O Arremate



E viveram felizes para sempre. Um casal tão perfeito, que se amam para toda a eternidade. E nesta ultra vida não encontram nenhum antagonista fissurado na donzela, nem nenhuma bela princesa que fosse na realidade uma bruxa com feições prestidigitadoras e com um impetuoso encanto aleivoso. E saiba que esta suntuosa e fascinante dama nascera sob o discernimento da Senhora, Dama do Lago. No entanto, o príncipe encantado crescera e se frutificara num pomposo castelo, o único da sua espécie, raramente confortável e inacessível para aqueles malignos invasores, os cavaleiros das profundezas da amplidão inexplorável.

Nunca se negou a velha influência dos deuses na cultura nivelar de suas terras. Nunca se produziu tanto em toda a história da humanidade. Não há fadas, duendes (espectros andantes), anões ou qualquer desses seres; contudo hão de haver feiticeiras afáveis e magnânimas.

E viveram felizes para toda a eternidade. Não têm eles doenças findáveis ou malignas. Não altercam. Seus filhos são soldados da vida e vivem felizes, sem o clímax inevitável, sem as desventuras em série, porque não os denotam os autores, não os consideram seres vivos; por isso não têm importância para a narrativa, para este arremate.

Os antagonistas que sobreviveram se tornaram bondosos e amorosos para com os nossos personagens fundamentais. E este autor obtuso não é mais aquele narrador neutro, aquele ser indesejável, assim como não se sabe como prossegue a narrativa desse remate.

E viveram felizes para sempre. Não há mais nenhum acontecimento a ponderar-se. Este narrador obtuso se encontra fatigado, enfadado, consumado. Não queria que a sua narrativa se exaurisse, não almejara ser tão infeliz. E ele chora, ele lagrima e pede ao Senhor dos Firmamentos aquiescência. Ele ri, e sua temperança se esgota. Ele está psicótico, insano, alienado. Até que algo ocorre: estando todos estes seres reunidos no Castelo, chega mais uma vez o fiapo da dúvida da eternidade. Ele se coloca como narrador onisciente e declara em algumas páginas o sofrimento daquela imortalidade. Afinal, não foram felizes para sempre?

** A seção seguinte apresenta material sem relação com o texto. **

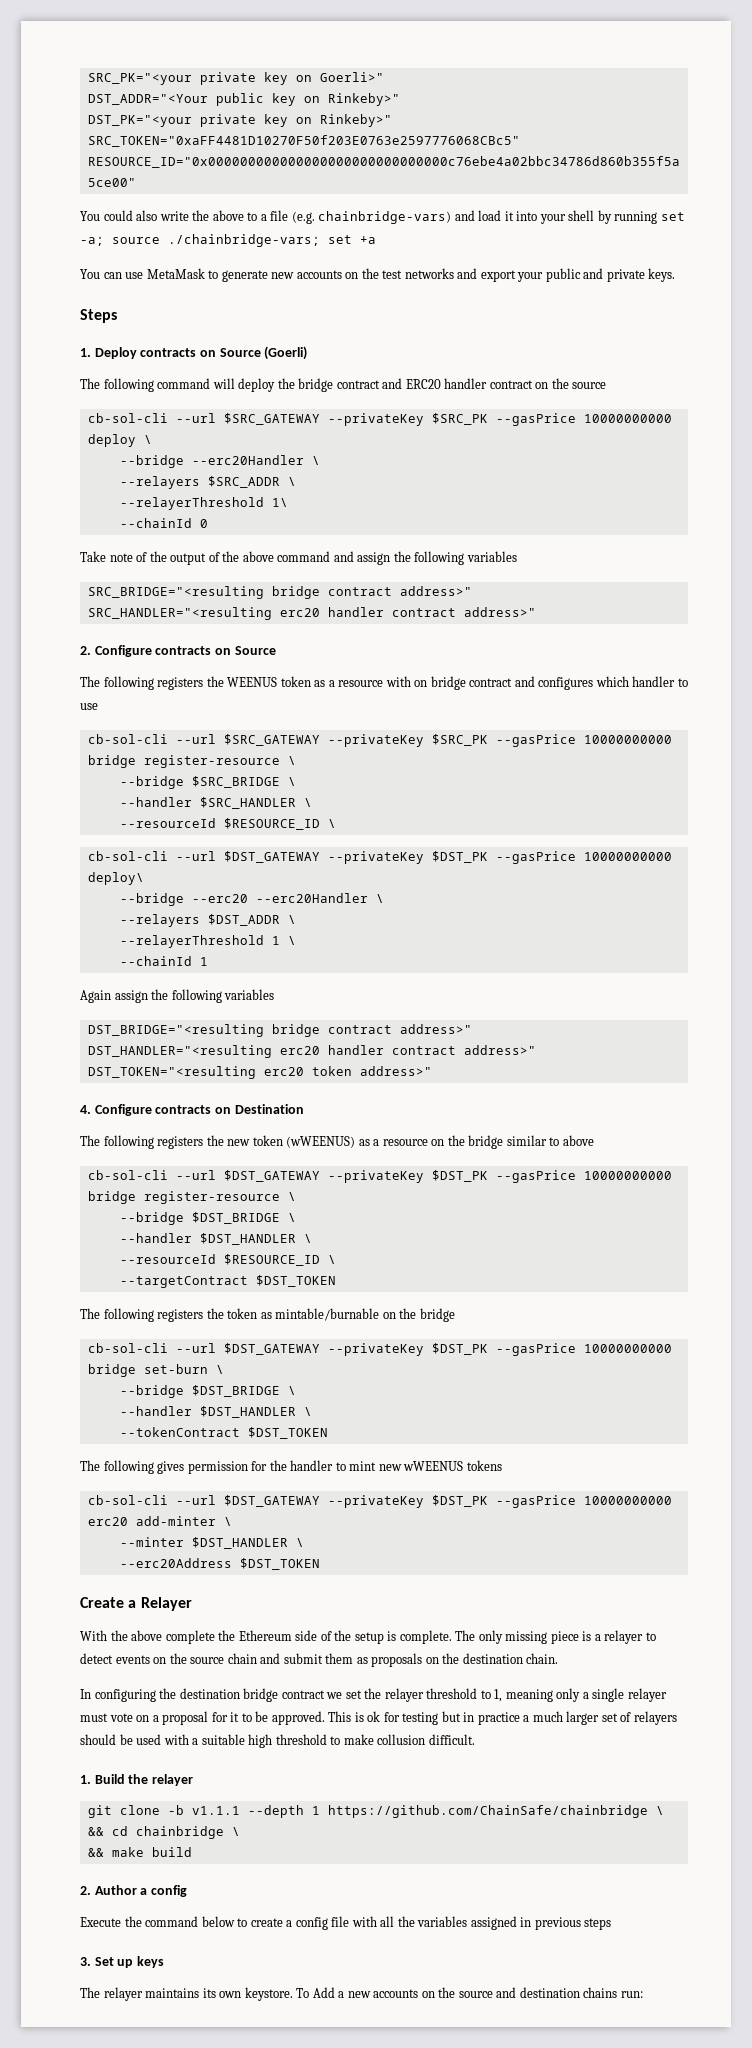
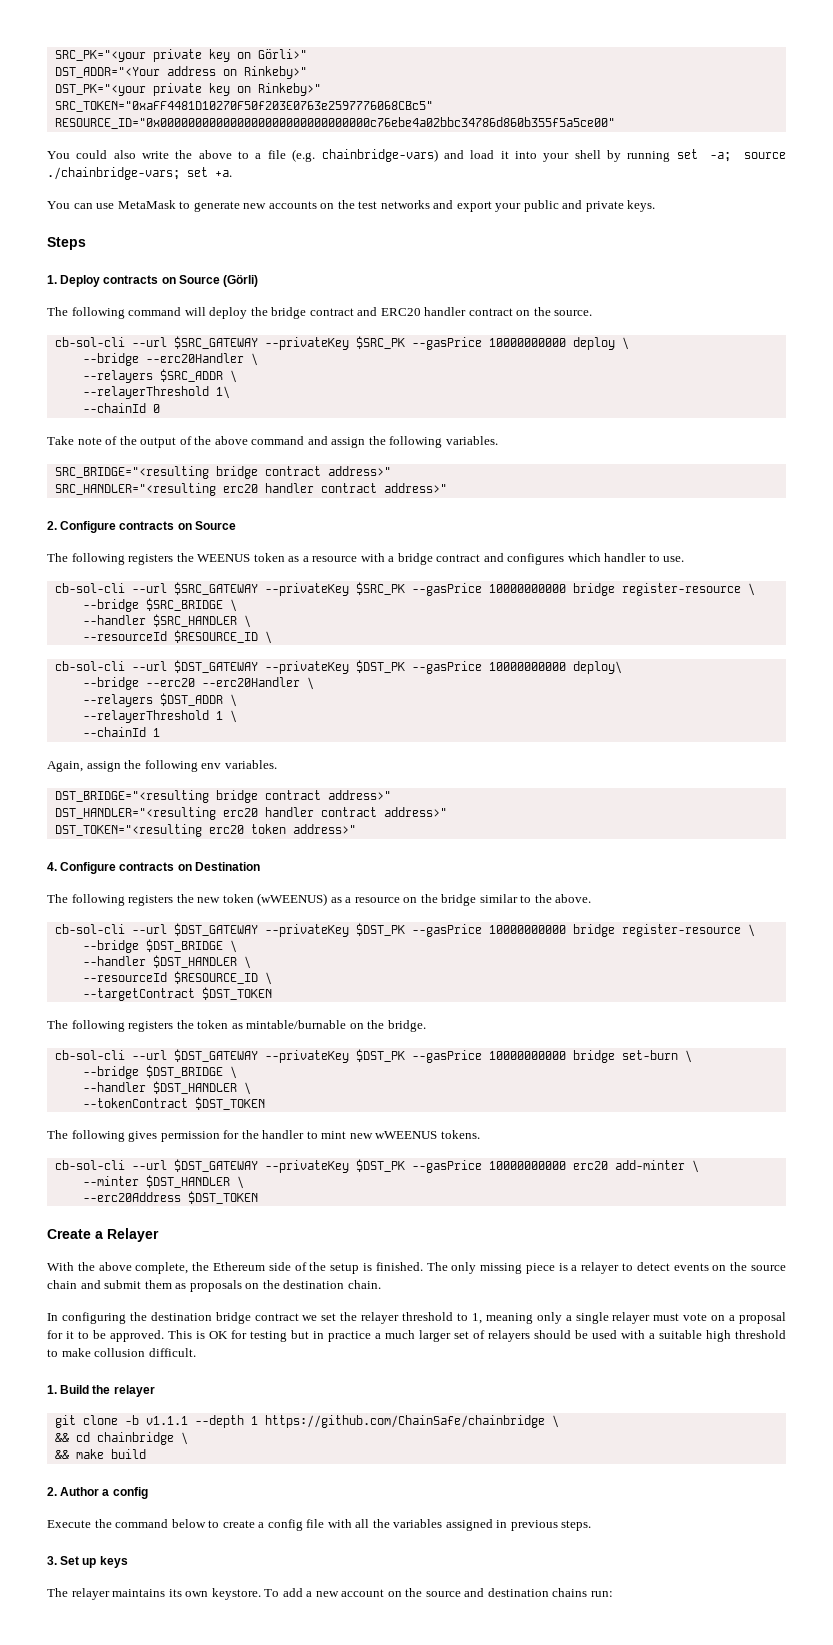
[319,72,384,82] Goerli>" -> [257,49,307,59] Görli>"
[215,93,296,106] public key -> [166,66,216,76] address
[360,236,376,244] +a -> [215,170,232,177] +a.
[264,346,308,360] (Goerli) -> [223,274,259,287] (Görli)
[572,382,607,389] source -> [554,310,593,316] source.
[466,551,517,562] variables -> [445,436,498,445] variables.
[414,680,428,687] on -> [388,556,395,562] a
[80,703,98,710] use -> [663,556,685,562] use.
[80,989,275,1003] Again assign the following variables -> [47,760,277,772] Again, assign the following env variables.
[562,1135,594,1146] above -> [534,894,592,903] the above.
[419,1308,455,1322] bridge -> [387,1020,426,1032] bridge.
[466,1460,502,1471] tokens -> [440,1130,480,1139] tokens.
[165,1630,215,1644] complete -> [135,1262,189,1274] complete,
[399,1630,452,1644] complete. -> [375,1262,423,1271] finished.
[367,1711,381,1722] ok -> [209,1331,228,1339] OK
[584,1918,612,1930] steps -> [561,1520,592,1531] steps.
[312,1987,335,1998] Add -> [282,1588,303,1597] add
[373,1989,419,1998] accounts -> [341,1589,385,1597] account

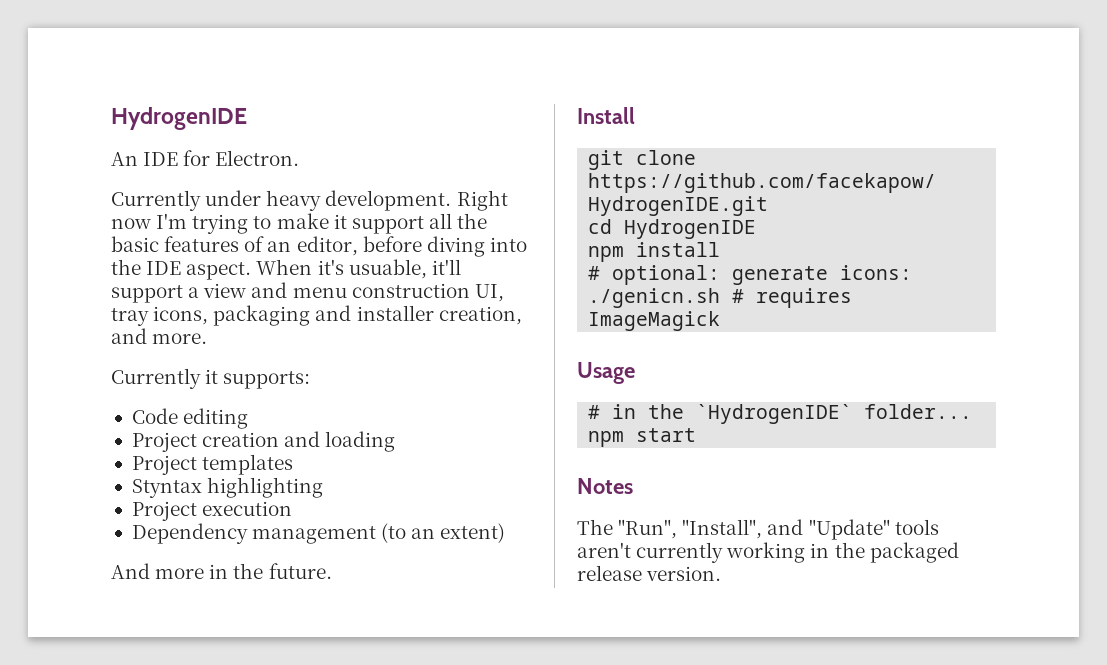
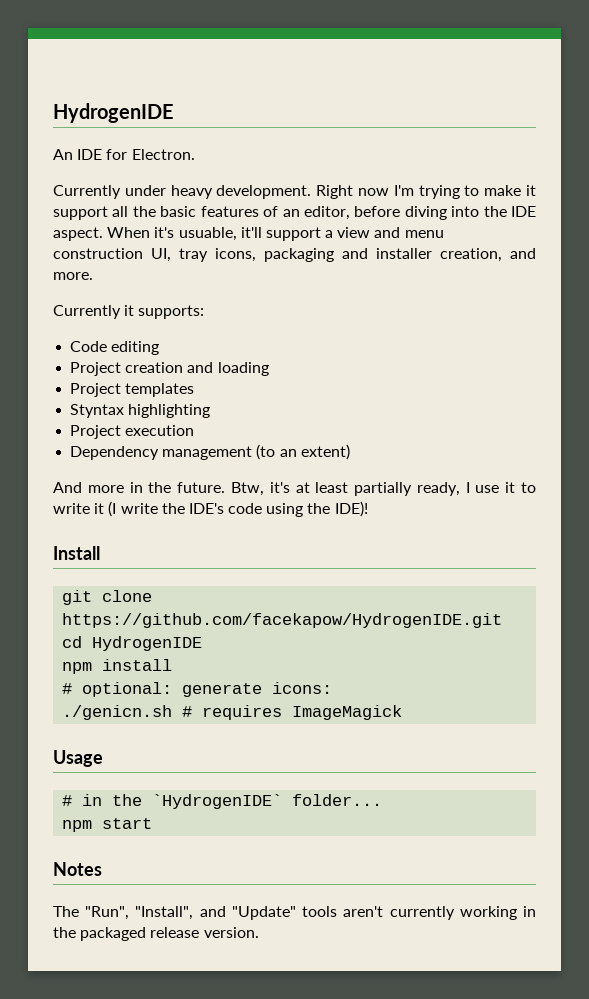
(332, 571) none -> [230,482,536,496] [53,501,368,517] Btw, it's at least partially ready, I use it to write it (I write the IDE's code using the IDE)!

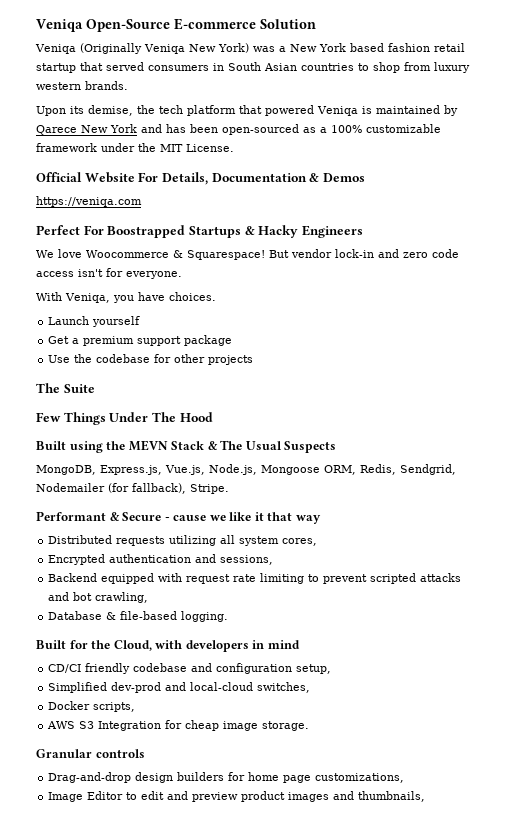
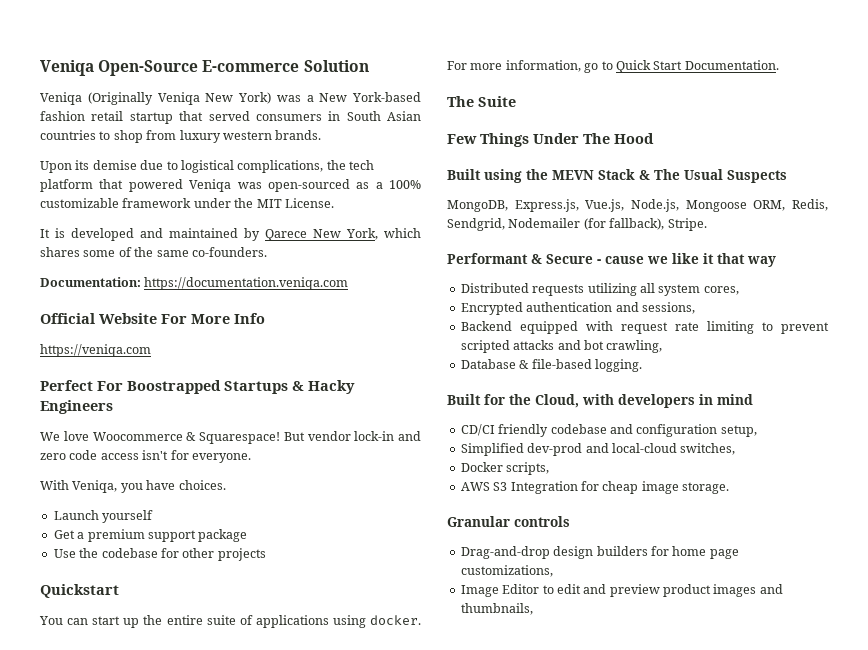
[319,43,384,52] York based -> [352,92,421,102] York-based
[88,105,133,116] demise, -> [92,160,324,173] demise due to logistical complications,
[362,105,458,116] [36,124,218,135] is maintained by Qarece New York and has been -> [237,182,262,189] was
(234, 148) none -> [40,228,421,241] [40,247,267,257] [40,277,349,290] // It is developed and maintained by Qarece New York, which shares some of the same co-founders. // Documentation: https://documentation.veniqa.com
[161,172,365,185] Details, Documentation & Demos -> [191,313,265,324] More Info
(254, 360) none -> [40,584,119,598] [39,615,421,628] [447,60,779,73] // Quickstart // You can start up the entire suite of applications using docker. For more information, go to Quick Start Documentation.

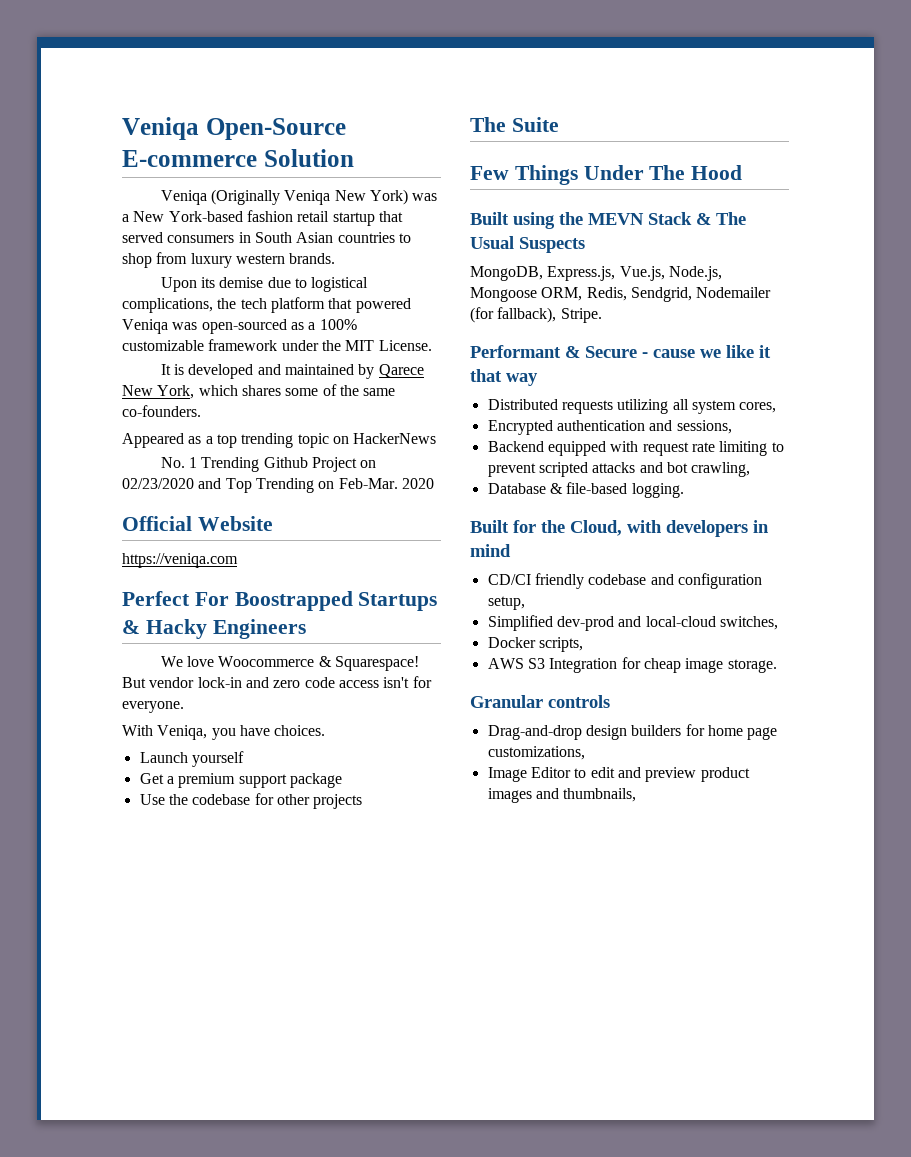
[40,277,349,290] Documentation: https://documentation.veniqa.com -> [122,433,437,448] [160,457,377,472] [122,478,434,493] Appeared as a top trending topic on HackerNews // No. 1 Trending Github Project on 02/23/2020 and Top Trending on Feb-Mar. 2020
[161,313,265,324] For More Info -> (273, 523) none
[40,584,119,598] [39,615,421,628] [447,60,779,73] // Quickstart // You can start up the entire suite of applications using docker. For more information, go to Quick Start Documentation. -> (363, 801) none

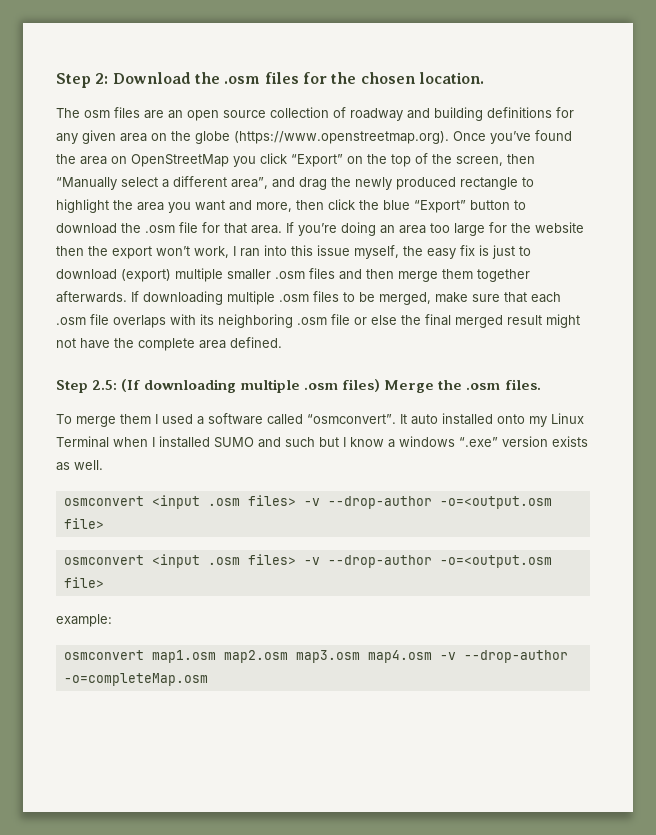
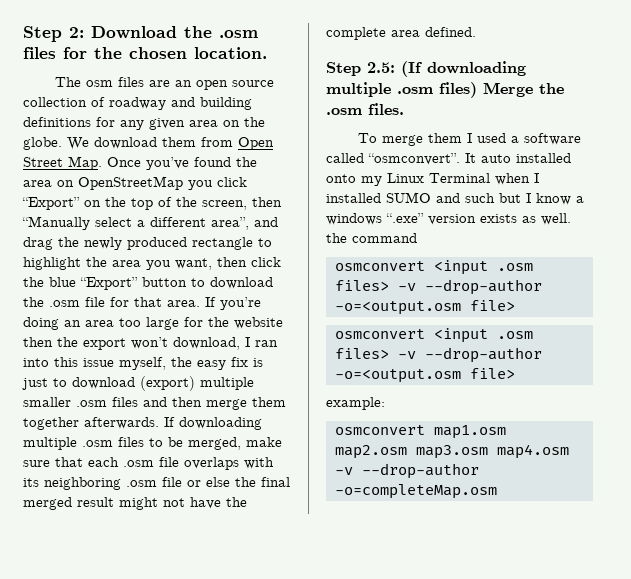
[195,131,449,144] globe (https://www.openstreetmap.org). -> [23,137,274,150] [23,156,102,170] globe. We download them from Open Street Map.
[195,200,292,212] want and more, -> [175,258,212,270] want,
[194,246,229,258] work, -> [173,337,240,350] download,
(103, 465) none -> [326,233,417,243] the command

O caso intrigou o narrador-observador: como o enredo fora se complicar tanto?

A Senhora Eternidade fez-se condessa num hábito negro. Era corada, de olhos cândidos, fascinantes. Chegou com uma vara de condão, enunciando palavras fúnebres e ameaçadoras. O rei fez-se desentendido, sentindo uma brisa a tocá-lo aos ombros, tornando-se e volvendo ao altar. A rainha, o amor a si cabe, observou o consorte com os lábios adocicados e flamejantes. Uma lágrima declinava dos olhos meigos da senhora, que se carpiu ao arremate. A Majestade viu-se entre uma trombeta ululante. Abraçara a Rainha com muito afeto, secando-lhe as lágrimas. Carpiu-se, entretanto, a Majestade, que se abatera sobre o chão num frêmito desgastante. A Senhora ajoelhara-se sobre o piso bruto e declamara palavras latentes de apelo e sofreguidão.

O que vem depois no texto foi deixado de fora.